Inceneritore: la storia infinita

Il 28 maggio il TAR ha bocciato i due ricorsi presentati, uno dai Comuni di Lavis e Mezzocorona e l’altro dal Centro Riciclo di Vedelago, insieme a Nimby Trentino, contro la realizzazione dell’inceneritore di Trento.

I due comuni rotaliani lamentavano la mancata convenzione tra il Comune di Trento, delegato dalla Provincia a gestire il bando, e i comuni vicini che saranno interessati alla costruzione dell’opera; evidenziavano, inoltre, che le tecnologie richieste per i progetti saranno probabilmente già superate al momento della costruzione. Ma per i giudici del TAR le tesi dell’avvocato Dragogna, difensore dei due comuni, non sono state convincenti e il ricorso è stato rigettato.

Per il Centro Riciclo di Vedelago e Nimby, che evidenziavano il fatto che nel bando non erano considerate altre forme di smaltimento oltre l’incenerimento, la decisione dei giudici è stata ancora più dura: ricorso inammissibile e pagamento di 25 mila euro per le spese processuali.

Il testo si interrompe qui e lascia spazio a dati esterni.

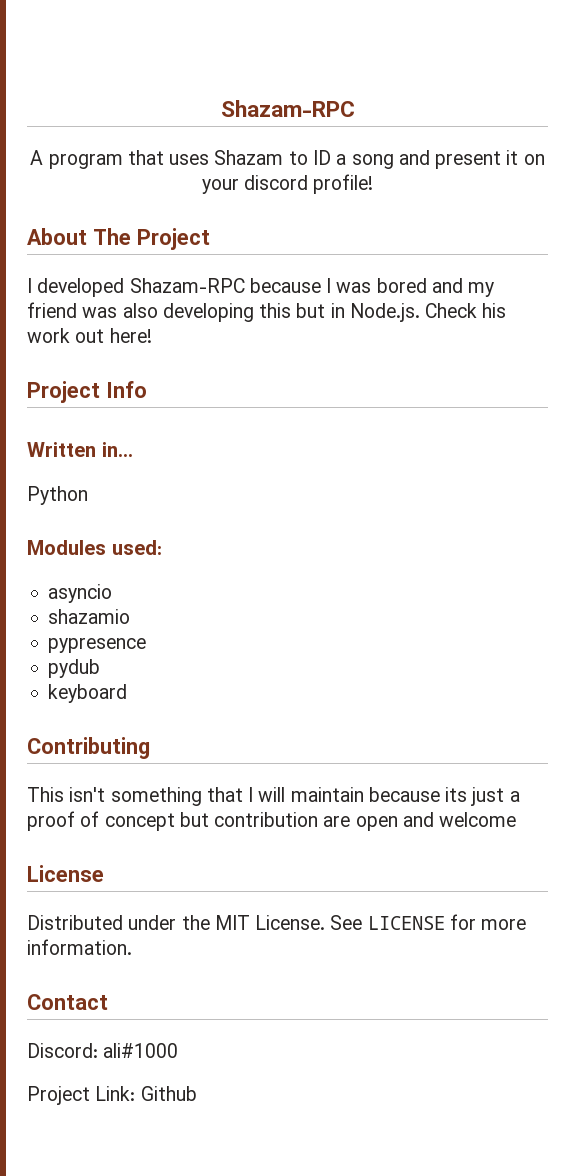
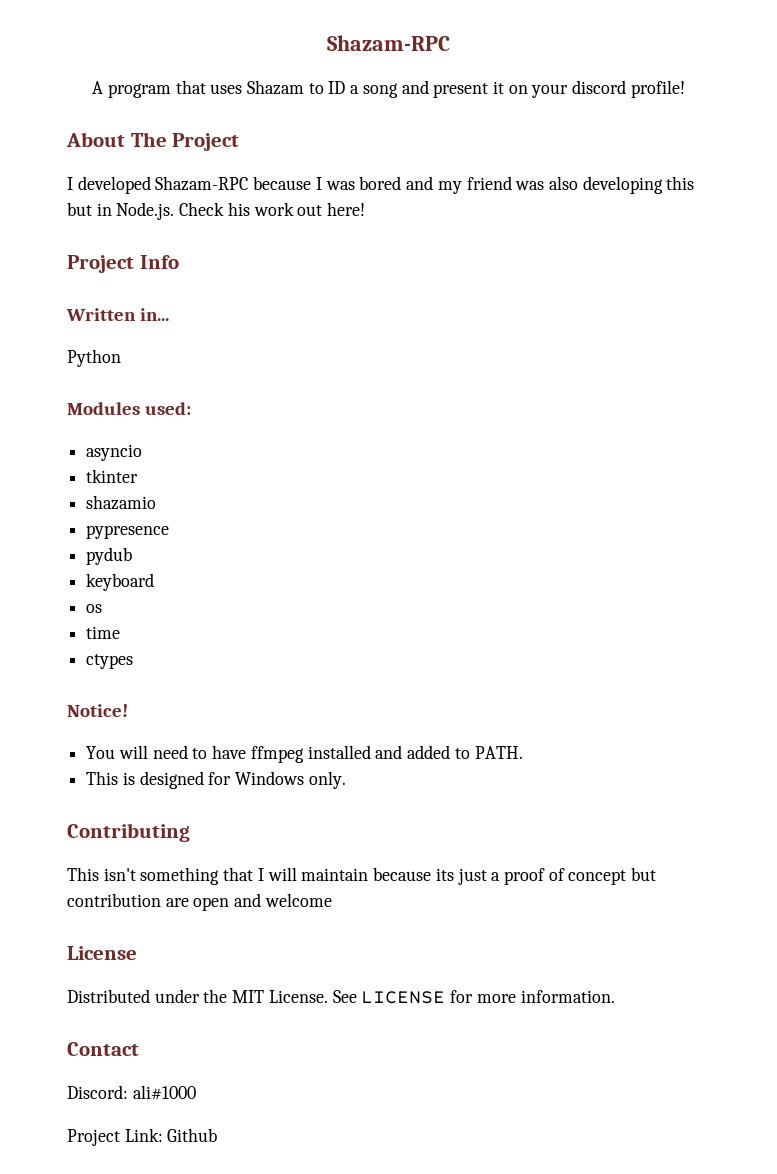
(113, 593) none -> [86,469,139,483] // tkinter
(128, 693) none -> [86,604,103,613] [86,626,121,639] [86,654,134,669] [67,704,128,717] [86,745,523,763] [86,771,346,789] // os // time // ctypes // Notice! // You will need to have ffmpeg installed and added to PATH. // This is designed for Windows only.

Questo è uno dei tanti eventi che si sono succedduti dal 2006, cioè quando si è iniziato a parlare dell’eventuale costruzione di un inceneritore a Trento. La pubblicazione del bando nel 2009, con successivo slittamento dei termini di scadenza a dicembre 2010, ha intensificato l’attività delle realtà contrarie all’opera, che ha portato, oltre ai vari ricorsi, anche alla nascita di alcuni comitati e una lunga serie di incontri e dibattiti con i cittadini ma anche con le istituzioni stesse.

La soluzione alla battaglia giudiziaria, alle polemiche e discussioni di questi anni potrebbe essere l’art. 72 del Testo Unico delle leggi provinciali sull’ambiente, in cui si legge che “le modalità di costruzione delle discariche, e nel caso dell’inceneritore, sono di competenza della Giunta Provinciale”. Richiamando proprio il suddetto articolo i consiglieri comunali, Gabriella Maffioletti e Giorgio Manuali, dopo aver fatto richiesta della delibera della Giunta Provinciale che delegava il Comune di Trento e saputo che “l’atto non esiste poiché la funzione è assegnata al comune dall’art. 72 del Testo Unico”, che dalla lettura non sembra proprio così, hanno chiesto di bloccare il bando di gara, in quanto sarebbe stata violata la procedura di legge.

L’ultimo atto, per ora, si è svolto pochi giorni fa.

Il Centro Riciclo di Vedelago e Nimby hanno deciso di presentare due distinti ricorsi al Consiglio di Stato e, in particolare proprio quello dell’associazione ambientalista, rileva la nullità della procedura di bando per la mancanza di poteri da parte del Comune di Trento.

Se il Consiglio di Stato rimetterà tutto in gioco speriamo che la Giunta Provinciale realizzi il 4° aggiornamento del Piano Provinciale per lo smaltimento dei rifiuti prendendo in considerazione altre strade oltre all’impianto di incenerimento (l’Alternativa c’è).

Del resto molti comuni trentini sono stati premiati recentemente da Lega Ambiente per l’alta percentuale di raccolta differenziata. La cultura ambientale è cresciuta molto e solo nella città di Trento, ad esempio, nei primi sei mesi del 2010 si è arrivati al 63% di raccolta differenziata.

Siamo proprio sicuro di aver bisogno dell’inceneritore?